Out-topping Knowledge

Shakespeare is the greatest poet of the world. His most famous plays are Macbeth, King Lear, Hamlet, Julius Caesar, Othello, Romeo and Juliet, Twelfth Night, As You Like It, The Comedy of Errors, Much Ado About Nothing, Richard II, The Winter’s Tale, Cymbeline. Ben Jonson admired him in the following lines:

Soul of the age!
The applause! delight! the wonder of our stage!
My Shakespeare, rise; I will not lodge thee by
Chaucer or Spenser, or bid Beaumont lie
A little further to make thee a room.

  There is no doubt that Shakespeare is the greatest genius that human nature has yet produced.

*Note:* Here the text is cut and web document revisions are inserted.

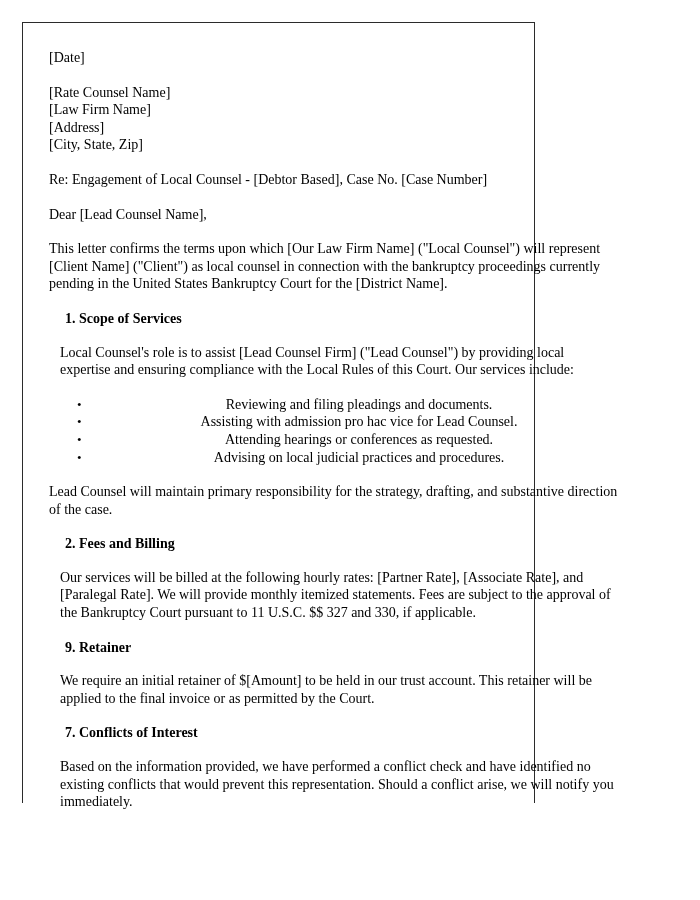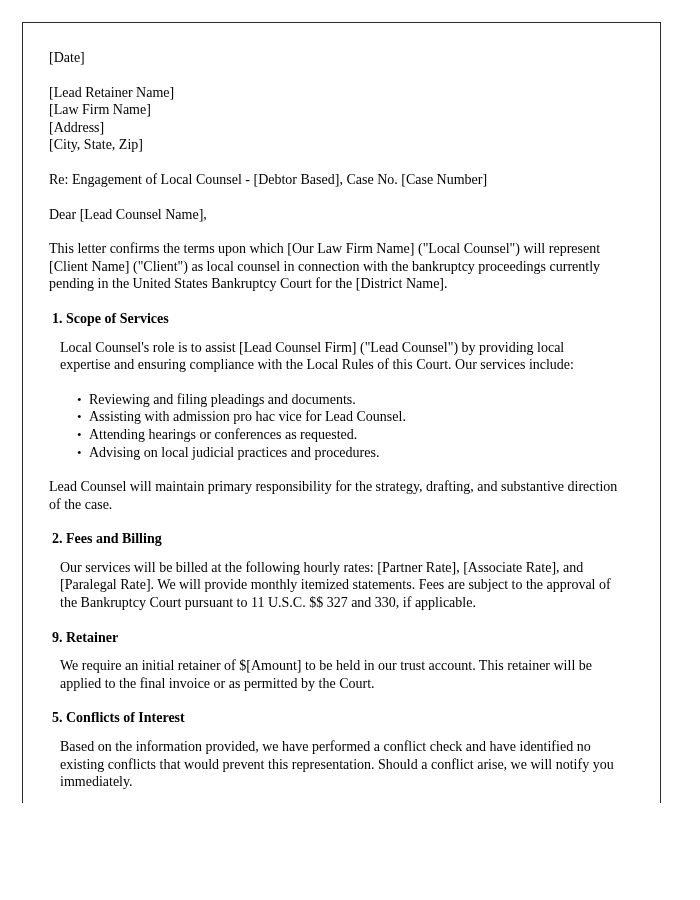--- a/index.html
+++ b/index.html
@@ -20,7 +20,7 @@
     position: absolute;
     left: 22px;
     top: 22px;
-    width: 639px;
+    width: 513px;
     height: 781px;
     box-sizing: border-box;
     border-left: 1px solid #2b2b2b;

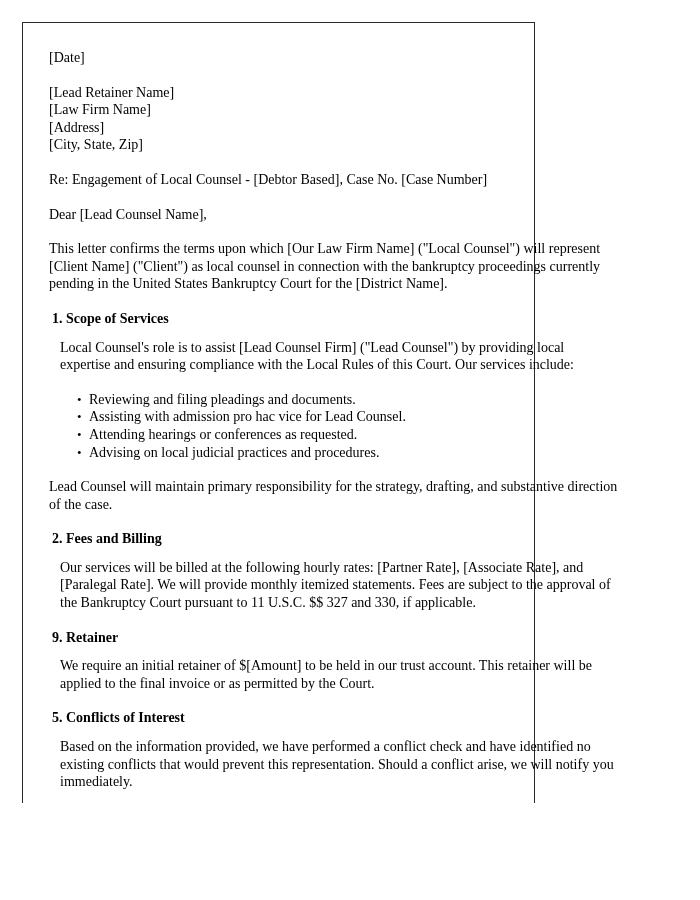--- a/index.html
+++ b/index.html
@@ -95,7 +95,7 @@
     </div>
 
     <div class="blk">
-      <span class="addr-line">[Lead Retainer Name]</span>
+      <span class="addr-line">[Rate Counsel Name]</span>
       <span class="addr-line">[Law Firm Name]</span>
       <span class="addr-line">[Address]</span>
       <span class="addr-line">[City, State, Zip]</span>

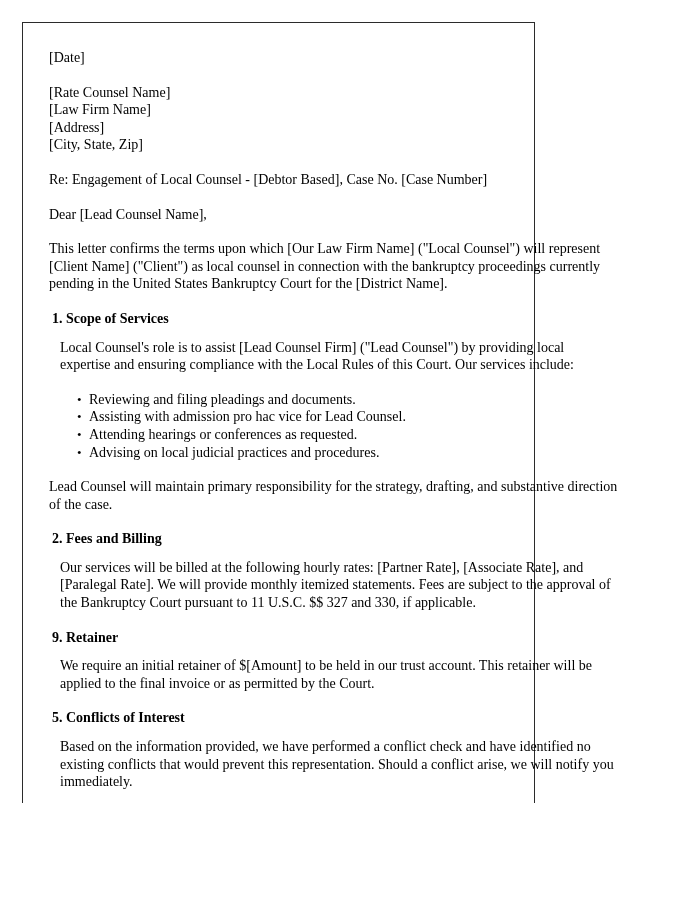--- a/index.html
+++ b/index.html
@@ -51,7 +51,7 @@
 
   .sec-heading {
     font-weight: bold;
-    margin: 3px;
+    margin: 16px;
     line-height: 17.6px;
   }
 

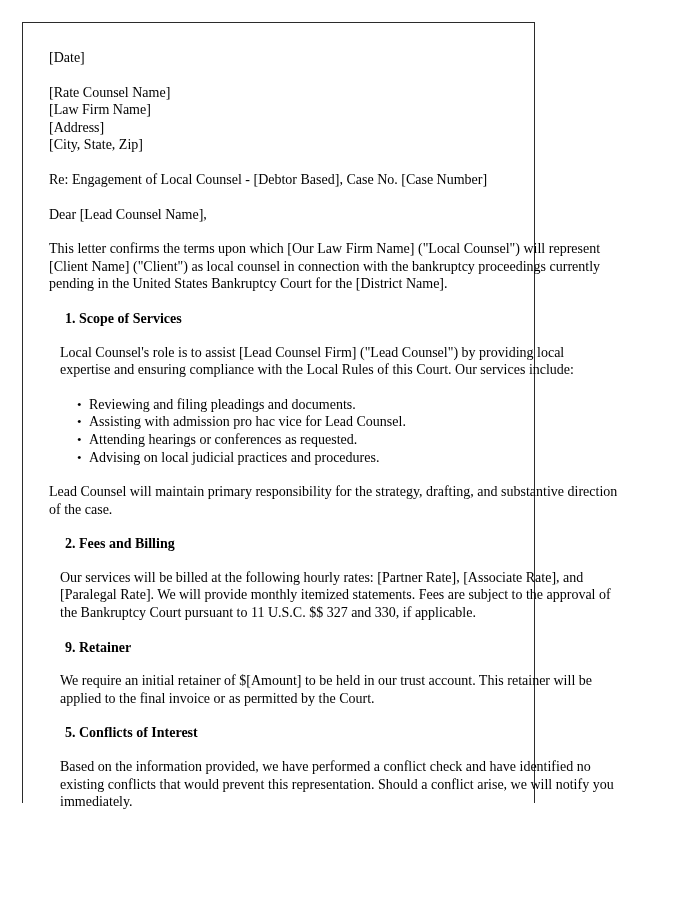--- a/index.html
+++ b/index.html
@@ -68,6 +68,7 @@
     list-style: none;
     margin: 12px 0 17px 0;
     padding: 0;
+    text-align: center;
   }
   ul.svc-list li {
     position: relative;

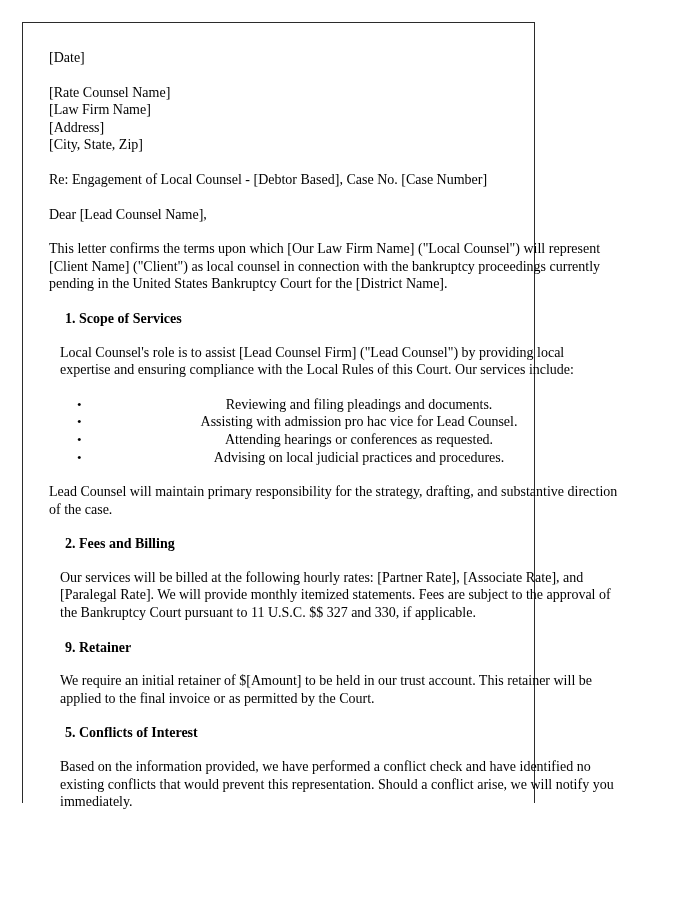--- a/index.html
+++ b/index.html
@@ -141,7 +141,7 @@
     </div>
 
     <div class="sec-group">
-      <div class="sec-heading">5. Conflicts of Interest</div>
+      <div class="sec-heading">7. Conflicts of Interest</div>
       <div class="sec-body">Based on the information provided, we have performed a conflict check and have identified no existing conflicts that would prevent this representation. Should a conflict arise, we will notify you immediately.</div>
     </div>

He was rightly called “our myriad-minded Shakespeare” by the famous critic S.T. Coleridge. Shakespeare was not of an age, but of all ages. For example, we may take the following immortal quotes by Shakespeare:

How weary, stale, flat, and unprofitable
Seem to me all the uses of this world.
Be thou familiar, but by no means vulgar.
There are more things in heaven and earth, Horatio,
Than are dreamt of in your philosophy.

In the above oft-quoted lines we find the ideas and the words born in an indestructible unity. Matthew Arnold, one of the greatest English poets and critics, praised Shakespeare in his sonnet:
"Others abide our question. Thou art free. We ask and ask: Thou smilest and art still, Out-topping knowledge." "If human nature were destroyed, and no monument were left of it except his works, other beings might know what man was from those writings" (Lord Lyttelton).